- Requirement -
Restate the listing that follows word for word, without its pictures.

BEGIN Information provided

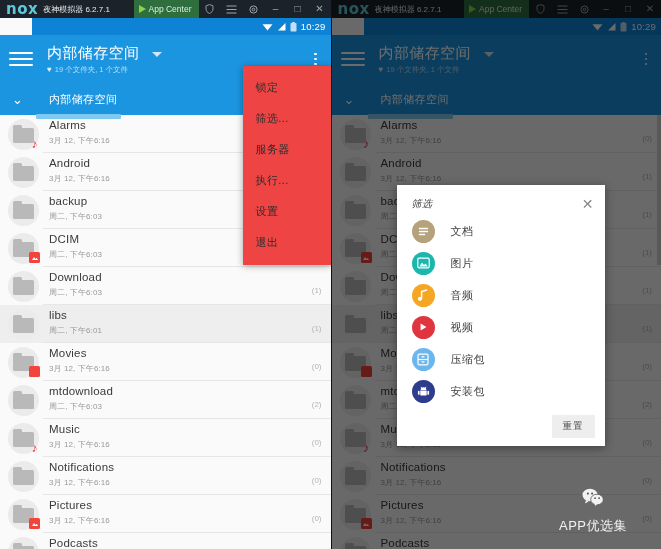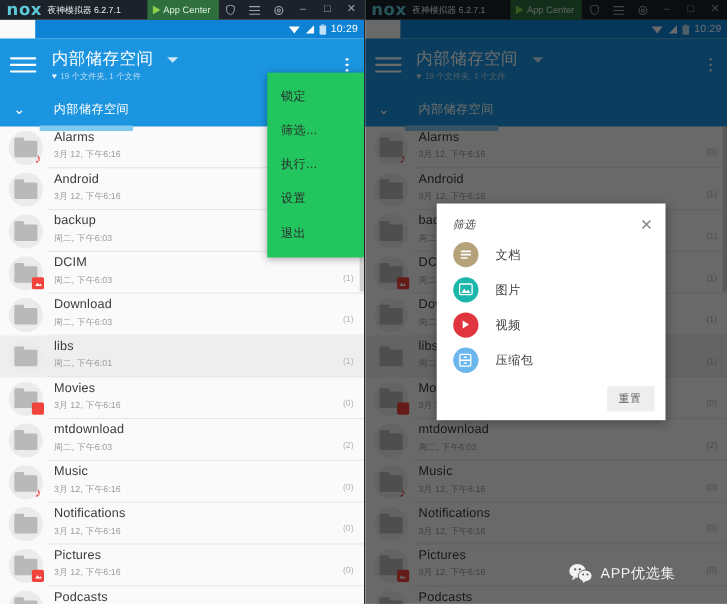--- a/index.html
+++ b/index.html
@@ -117,7 +117,7 @@
 
   
   .dropdown {
-    position: absolute; right: 0; top: 66px; width: 88px; background: #22c55e;
+    position: absolute; right: 0; top: 66px; width: 88px; background: #ef4444;
     box-shadow: 0 1px 7px rgba(0,0,0,.34); z-index: 60; padding: 6px 0 7px;
   }
   .dd-item {

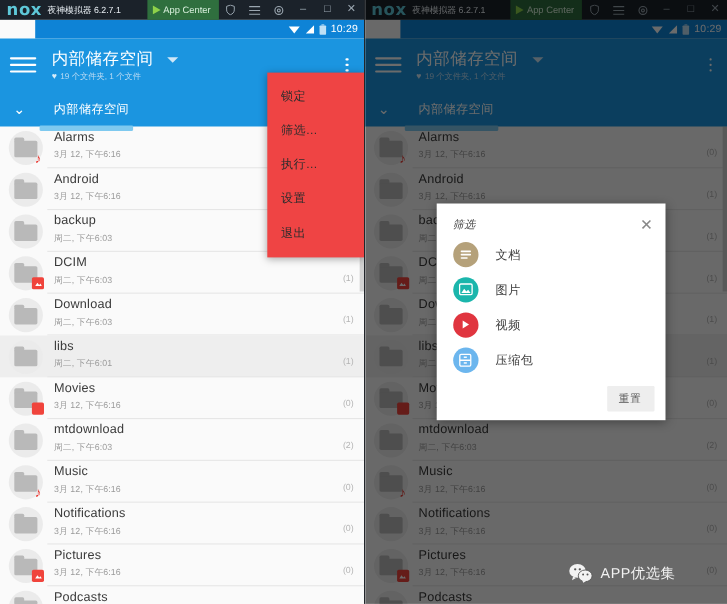--- a/index.html
+++ b/index.html
@@ -417,6 +417,7 @@
     <div class="dropdown" id="ddMenu">
         <div class="dd-item">锁定</div>
         <div class="dd-item">筛选...</div>
+        <div class="dd-item">服务器</div>
         <div class="dd-item">执行...</div>
         <div class="dd-item">设置</div>
         <div class="dd-item">退出</div>

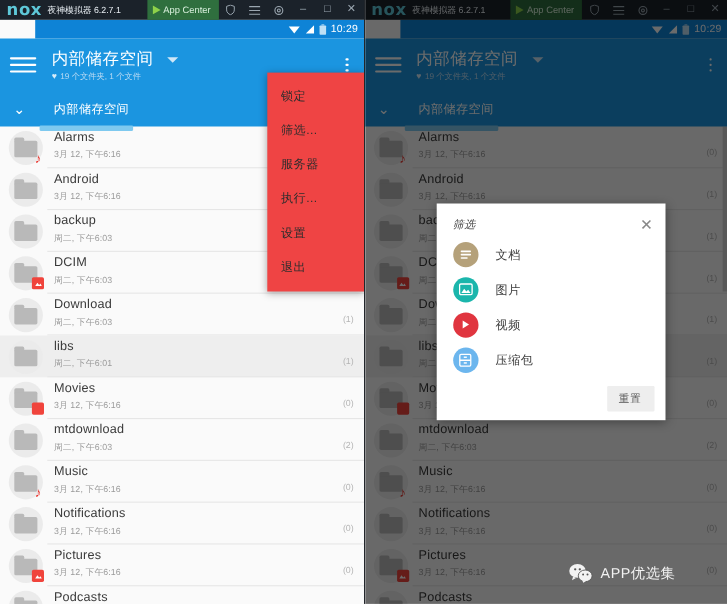--- a/index.html
+++ b/index.html
@@ -705,6 +705,16 @@
             <span class="dlg-label">图片</span>
           </div>
           <div class="dlg-row">
+            <span class="chip" style="background:#f5a623">
+              <svg width="12" height="13" viewBox="0 0 12 13">
+                <path d="M9.6 1 L4.6 2.6 V9.3" stroke="#fff" stroke-width="1.5" fill="none" stroke-linecap="round"></path>
+                <circle cx="3" cy="9.8" r="2.1" fill="#fff"></circle>
+                <circle cx="8.1" cy="8.2" r="1.6" fill="#fff" opacity="0"></circle>
+              </svg>
+            </span>
+            <span class="dlg-label">音频</span>
+          </div>
+          <div class="dlg-row">
             <span class="chip" style="background:#e0353f">
               <svg width="12" height="12" viewBox="0 0 12 12">
                 <path d="M3.6 2.4 L9.4 6 L3.6 9.6 Z" fill="#fff"></path>

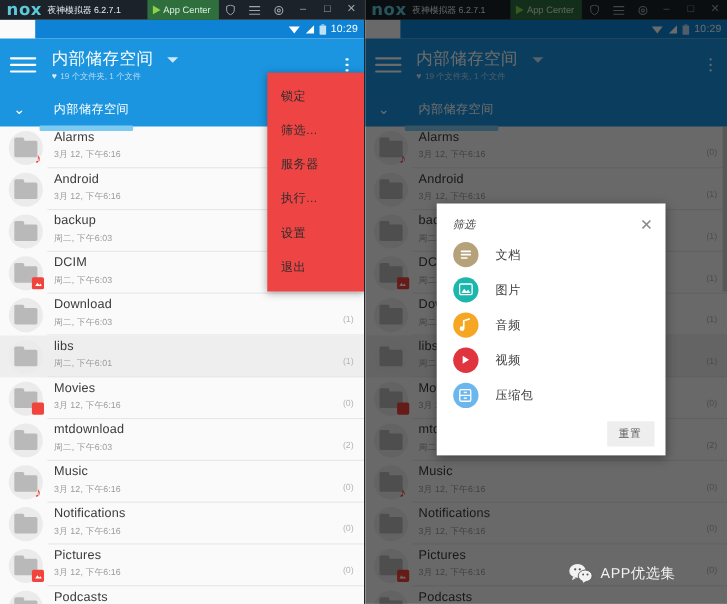--- a/index.html
+++ b/index.html
@@ -733,6 +733,18 @@
             </span>
             <span class="dlg-label">压缩包</span>
           </div>
+          <div class="dlg-row">
+            <span class="chip" style="background:#2d3c8c">
+              <svg width="13" height="13" viewBox="0 0 13 13">
+                <path d="M3.3 5.6h6.4v4.1a0.9 0.9 0 0 1-0.9 0.9H4.2a0.9 0.9 0 0 1-0.9-0.9Z" fill="#fff"></path>
+                <path d="M3.6 5.1a2.9 2.9 0 0 1 5.8 0Z" fill="#fff"></path>
+                <rect x="0.9" y="5.8" width="1.7" height="4" rx="0.85" fill="#fff"></rect>
+                <rect x="10.4" y="5.8" width="1.7" height="4" rx="0.85" fill="#fff"></rect>
+                <path d="M4.2 2.2 L5 3.4M8.8 2.2 L8 3.4" stroke="#fff" stroke-width="0.9" stroke-linecap="round"></path>
+              </svg>
+            </span>
+            <span class="dlg-label">安装包</span>
+          </div>
         </div>
       <div class="dlg-foot">
         <button class="reset-btn">重置</button>

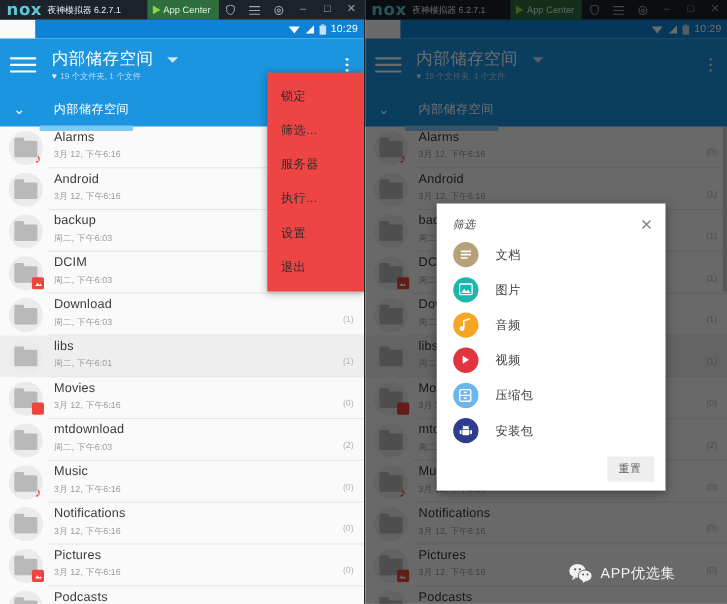--- a/index.html
+++ b/index.html
@@ -149,8 +149,8 @@
 
   
   .watermark {
-    position: absolute; right: 47px; bottom: 14px; z-index: 70;
-    display: flex; align-items: flex-start; gap: 7px;
+    position: absolute; right: 34px; bottom: 14px; z-index: 70;
+    display: flex; align-items: center; gap: 7px; flex-direction: column;
   }
   .wm-text { color: #f2f2f2; font-size: 13px; letter-spacing: .5px; }
 </style>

END Information provided

- Your response -
--- a/index.html
+++ b/index.html
@@ -117,7 +117,7 @@
 
   
   .dropdown {
-    position: absolute; right: 0; top: 66px; width: 88px; background: #22c55e;
+    position: absolute; right: 0; top: 66px; width: 88px; background: #ef4444;
     box-shadow: 0 1px 7px rgba(0,0,0,.34); z-index: 60; padding: 6px 0 7px;
   }
   .dd-item {

--- a/index.html
+++ b/index.html
@@ -417,6 +417,7 @@
     <div class="dropdown" id="ddMenu">
         <div class="dd-item">锁定</div>
         <div class="dd-item">筛选...</div>
+        <div class="dd-item">服务器</div>
         <div class="dd-item">执行...</div>
         <div class="dd-item">设置</div>
         <div class="dd-item">退出</div>

--- a/index.html
+++ b/index.html
@@ -705,6 +705,16 @@
             <span class="dlg-label">图片</span>
           </div>
           <div class="dlg-row">
+            <span class="chip" style="background:#f5a623">
+              <svg width="12" height="13" viewBox="0 0 12 13">
+                <path d="M9.6 1 L4.6 2.6 V9.3" stroke="#fff" stroke-width="1.5" fill="none" stroke-linecap="round"></path>
+                <circle cx="3" cy="9.8" r="2.1" fill="#fff"></circle>
+                <circle cx="8.1" cy="8.2" r="1.6" fill="#fff" opacity="0"></circle>
+              </svg>
+            </span>
+            <span class="dlg-label">音频</span>
+          </div>
+          <div class="dlg-row">
             <span class="chip" style="background:#e0353f">
               <svg width="12" height="12" viewBox="0 0 12 12">
                 <path d="M3.6 2.4 L9.4 6 L3.6 9.6 Z" fill="#fff"></path>

--- a/index.html
+++ b/index.html
@@ -733,6 +733,18 @@
             </span>
             <span class="dlg-label">压缩包</span>
           </div>
+          <div class="dlg-row">
+            <span class="chip" style="background:#2d3c8c">
+              <svg width="13" height="13" viewBox="0 0 13 13">
+                <path d="M3.3 5.6h6.4v4.1a0.9 0.9 0 0 1-0.9 0.9H4.2a0.9 0.9 0 0 1-0.9-0.9Z" fill="#fff"></path>
+                <path d="M3.6 5.1a2.9 2.9 0 0 1 5.8 0Z" fill="#fff"></path>
+                <rect x="0.9" y="5.8" width="1.7" height="4" rx="0.85" fill="#fff"></rect>
+                <rect x="10.4" y="5.8" width="1.7" height="4" rx="0.85" fill="#fff"></rect>
+                <path d="M4.2 2.2 L5 3.4M8.8 2.2 L8 3.4" stroke="#fff" stroke-width="0.9" stroke-linecap="round"></path>
+              </svg>
+            </span>
+            <span class="dlg-label">安装包</span>
+          </div>
         </div>
       <div class="dlg-foot">
         <button class="reset-btn">重置</button>

--- a/index.html
+++ b/index.html
@@ -149,8 +149,8 @@
 
   
   .watermark {
-    position: absolute; right: 47px; bottom: 14px; z-index: 70;
-    display: flex; align-items: flex-start; gap: 7px;
+    position: absolute; right: 34px; bottom: 14px; z-index: 70;
+    display: flex; align-items: center; gap: 7px; flex-direction: column;
   }
   .wm-text { color: #f2f2f2; font-size: 13px; letter-spacing: .5px; }
 </style>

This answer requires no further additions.